Germany rejected the budget deficit for next year, which allowed the fiscal tightening. IG Metall agreed to freeze payments, again undermining the Spanish and Italian trade unions. As the countries of central Europe can close 30% of the gap between the unit costs for labor and a reduction in release of money supply in Germany?

Brussels enforces the European version of deflationary decree Pierre Laval (Pierre Laval) 1935, a policy which encourages the French third republic to the edge. Now he ordered Greece to reduce the budget deficit by 10% of GDP for three years, or be responsible under 126.9. Spain must reduce the deficit to 8%. France next?

ECB allows inflation to develop its own course. Business lending falls 2.3%, while, as the M3 money supply continues to decline. Frankfurt said the fall in demand for loans, so it does not matter. See.

German growth dropped to zero in the fourth quarter due to the expiration of incentives. Italy once again came to the negative. Spain and not come out of recession. This recovery was L-shaped.

Dr. Krugman said that the EMU has prompted Spain to the debt bubble and left the country in "asymmetric shock" without any protection. "If Spain had its own currency, the currency would have appreciated during the housing boom, and after it - would be devalued. Since this is not and was not, Spain has to suffer because of the painful deflation and high unemployment. " He wants higher inflation deflators rescued from the euro-zone trap. Just as the IMF implicitly. But who in Europe will be able to take such a decision?

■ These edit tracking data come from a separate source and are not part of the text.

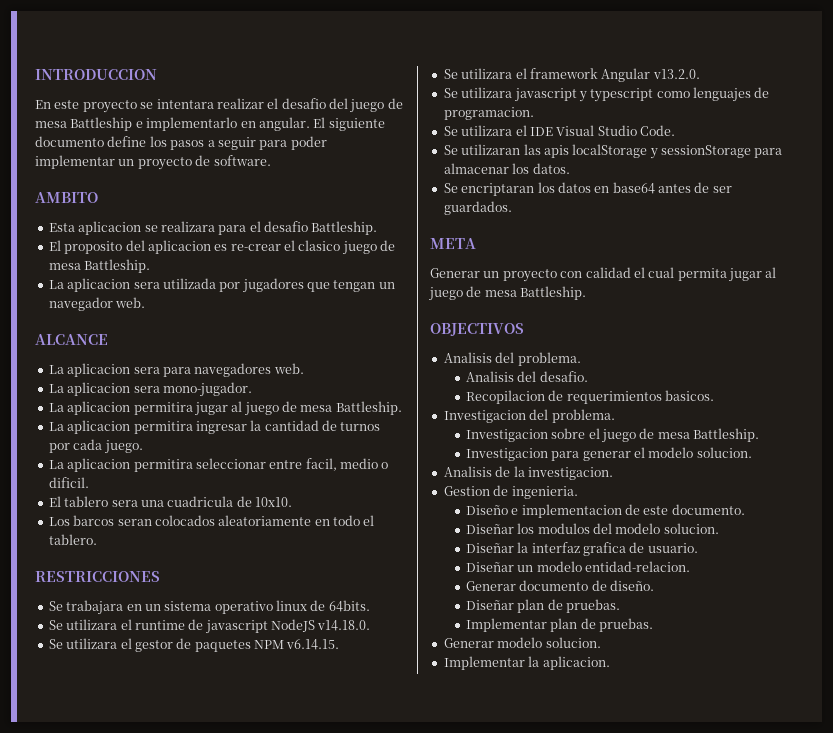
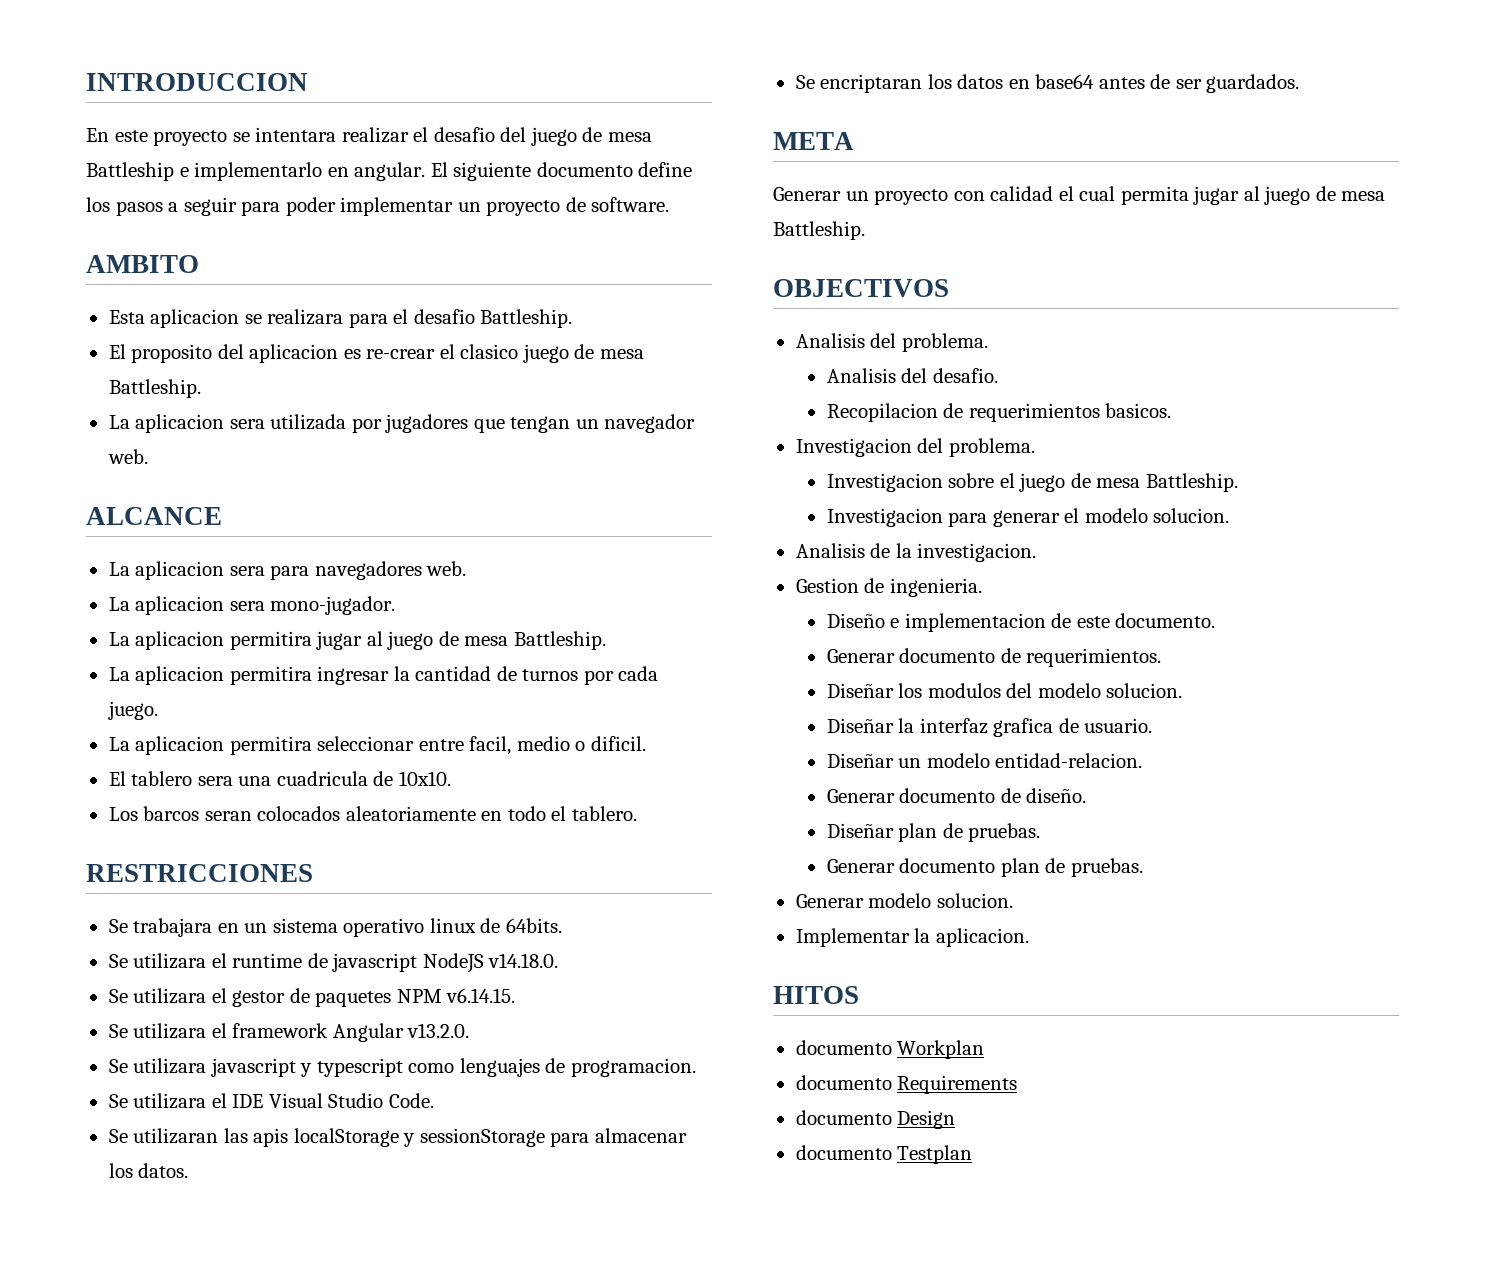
(745, 509) none -> [826,648,1162,667] // Generar documento de requerimientos.
[465,618,547,632] Implementar -> [826,858,996,873] Generar documento
(610, 663) none -> [773,986,859,1004] [795,1040,985,1059] [795,1075,1018,1094] [795,1110,956,1129] [795,1145,973,1164] // HITOS // documento Workplan // documento Requirements // documento Design // documento Testplan

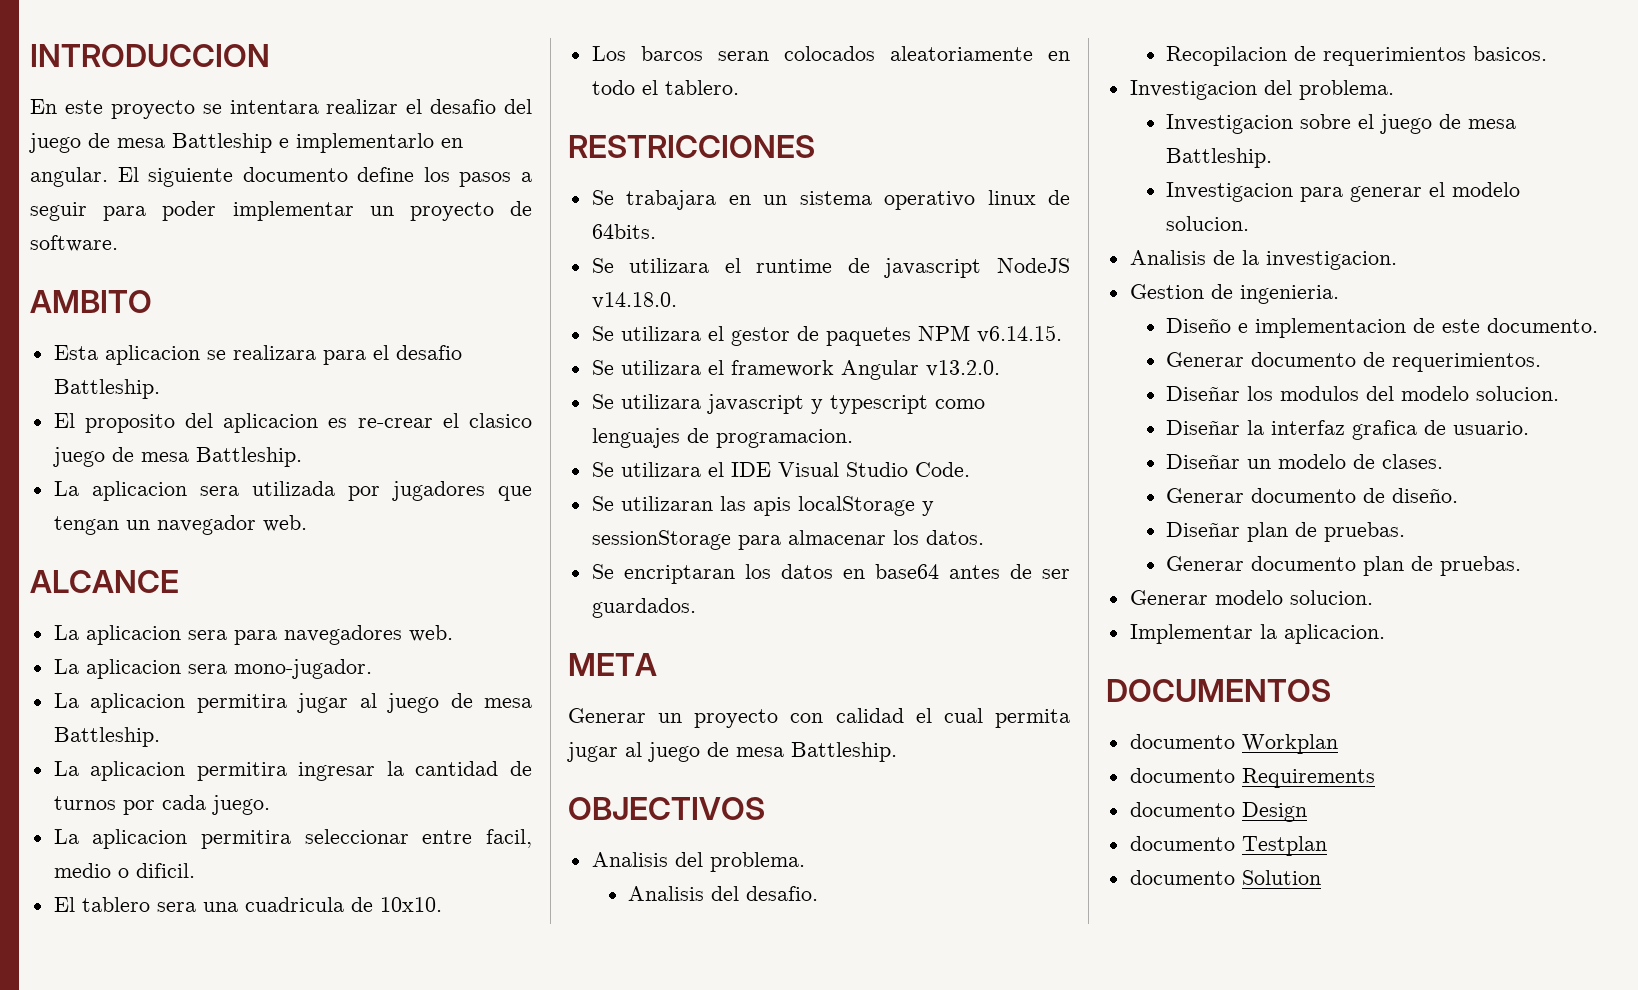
[995,753,1143,768] entidad-relacion. -> [1353,454,1444,469] de clases.
[773,986,859,1004] HITOS -> [1106,679,1331,702] DOCUMENTOS
(973, 1154) none -> [1129,870,1321,885] // documento Solution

Albert Edwards (Albert Edwards) from Société Générale said that the government should use its authority in the context of the exchange rate under Article 219 in order to impose a change in policy. "Politicians must take matters into their own hands and instruct the ECB to lower Euro," - he said.

This is possible only if France believes that the risks outweigh the policy of Laval danger because of neglect by the Bundesbank traditional measures. Until that EMU will be a slow deflationary instrument of torture.